TDM-GCC (MinGW/GCC 4.6.1)
From the open source sector, GCC is a compiler that historically tended towards universality. It can therefore be used on all architectures (though this doesn’t mean that the same code is compilable everywhere and subtle differences particularly to do with memory management often pose a problem when you try to generate cross-compatible code, for example for both ARM and x86) and is available for almost all operating systems.
GCC requires a development environment for it to run in Windows. Two main ones exist: Cygwin and MinGW. Cygwin offers a full POSIX development environment which allows you to compile a Unix program and get it to run in Windows. This is a worthwhile implementation but does come with a performance cost. These days open source applications in Windows mainly use MinGW, a minimalist environment for Windows which serves as a bridge between GCC and the OS, notably by giving access to certain Microsoft DLL systems such as the notorious msvcrt.dll, MS Visual C++ Runtime
which caused so many problems in Windows 95 and 98.
Among other things, this DLL offers implementations for standard C/C++ functionalities (manipulation of strings and memory space). For compilation of programs in C only, these Microsoft routines will be the ones used by the program. As the DLL is very old (1998), its implementations are outdated with respect to modern processors, which seriously impacts on C programs that are compiled with it.

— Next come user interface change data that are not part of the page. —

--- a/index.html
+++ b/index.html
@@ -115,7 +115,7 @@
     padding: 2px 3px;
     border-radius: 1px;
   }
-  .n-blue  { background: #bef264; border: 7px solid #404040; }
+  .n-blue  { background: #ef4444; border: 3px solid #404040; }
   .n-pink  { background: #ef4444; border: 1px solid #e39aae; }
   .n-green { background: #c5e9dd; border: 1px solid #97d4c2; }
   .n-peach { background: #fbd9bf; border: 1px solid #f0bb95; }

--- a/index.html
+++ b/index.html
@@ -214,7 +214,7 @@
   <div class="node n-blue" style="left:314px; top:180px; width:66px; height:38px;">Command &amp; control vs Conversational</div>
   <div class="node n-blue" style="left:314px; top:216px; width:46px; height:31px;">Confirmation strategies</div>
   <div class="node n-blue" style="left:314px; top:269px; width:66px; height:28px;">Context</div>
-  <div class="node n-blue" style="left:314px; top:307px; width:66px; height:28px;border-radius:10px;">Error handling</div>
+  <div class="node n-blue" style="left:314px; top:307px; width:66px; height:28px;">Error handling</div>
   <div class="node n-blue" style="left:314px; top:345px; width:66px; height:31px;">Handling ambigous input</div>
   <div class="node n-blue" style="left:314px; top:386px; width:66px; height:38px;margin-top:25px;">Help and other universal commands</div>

There’s no such problem with C++ as GCC has a standard library for these functions. We’ll have to keep this issue in mind when we evaluate performance. Note lastly that while GCC was originally designed with universality in mind – earning it a longstanding reputation for slower performance – developers have been betting more heavily on performance for some time. Many optimisations have therefore been introduced, from automatic vectorisation to the generation of SSE2 maths (AVX is partially supported) as well as profiles for a large number of x86 architectures. For these tests we used the TDM-GCC
version that is more up to date than the orginal. It includes GCC in version 4.6.1.

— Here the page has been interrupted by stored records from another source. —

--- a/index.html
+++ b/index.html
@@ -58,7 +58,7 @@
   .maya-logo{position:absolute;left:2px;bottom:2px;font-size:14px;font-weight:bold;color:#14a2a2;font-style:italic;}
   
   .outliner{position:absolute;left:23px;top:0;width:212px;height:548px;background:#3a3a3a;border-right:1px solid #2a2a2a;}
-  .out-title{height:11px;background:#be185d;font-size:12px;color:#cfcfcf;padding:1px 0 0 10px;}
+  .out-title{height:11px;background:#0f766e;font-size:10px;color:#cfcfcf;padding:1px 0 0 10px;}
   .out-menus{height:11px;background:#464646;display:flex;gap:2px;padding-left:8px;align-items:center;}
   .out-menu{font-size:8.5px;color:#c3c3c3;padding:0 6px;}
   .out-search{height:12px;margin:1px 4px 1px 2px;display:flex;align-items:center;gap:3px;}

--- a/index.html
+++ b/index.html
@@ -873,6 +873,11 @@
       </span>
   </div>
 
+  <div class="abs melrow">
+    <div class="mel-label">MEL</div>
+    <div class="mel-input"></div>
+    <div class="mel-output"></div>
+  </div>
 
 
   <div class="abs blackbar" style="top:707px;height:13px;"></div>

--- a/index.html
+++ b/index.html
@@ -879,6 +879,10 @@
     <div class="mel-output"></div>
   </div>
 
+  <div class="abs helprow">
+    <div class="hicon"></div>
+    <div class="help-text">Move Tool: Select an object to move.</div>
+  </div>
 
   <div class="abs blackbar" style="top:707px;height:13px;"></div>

Unlike Intel, AMD doesn’t develop its own compiler. This doesn’t however mean that it isn't working on the subject. First of all, AMD (like Intel) participates in the development of GCC. Microsoft also works actively with AMD and Intel to obtain coherent (and unbiased, according to them) support in their compilers, as well as for languages (.NET) where optimisations also exist for both processor brands. Finally AMD sponsors and distributes an Open64 fork
. Open64 (partly) came out of a research project on compilers - financed by Intel and targeting its Itanium architecture. Itaniums have the particularity of using a VLIW instruction set. In reality, each instruction contains three, which are processed by a group of three scalar units. It's therefore over to the compiler, with Itanium, to choose which instructions to mix to obtain maximum performance, which is a particularly difficult task.
While Intel is no longer working on this, AMD is still offering an alternative version of Open64. Unfortunately it’s only available in Linux
which makes it of limited interest for our article.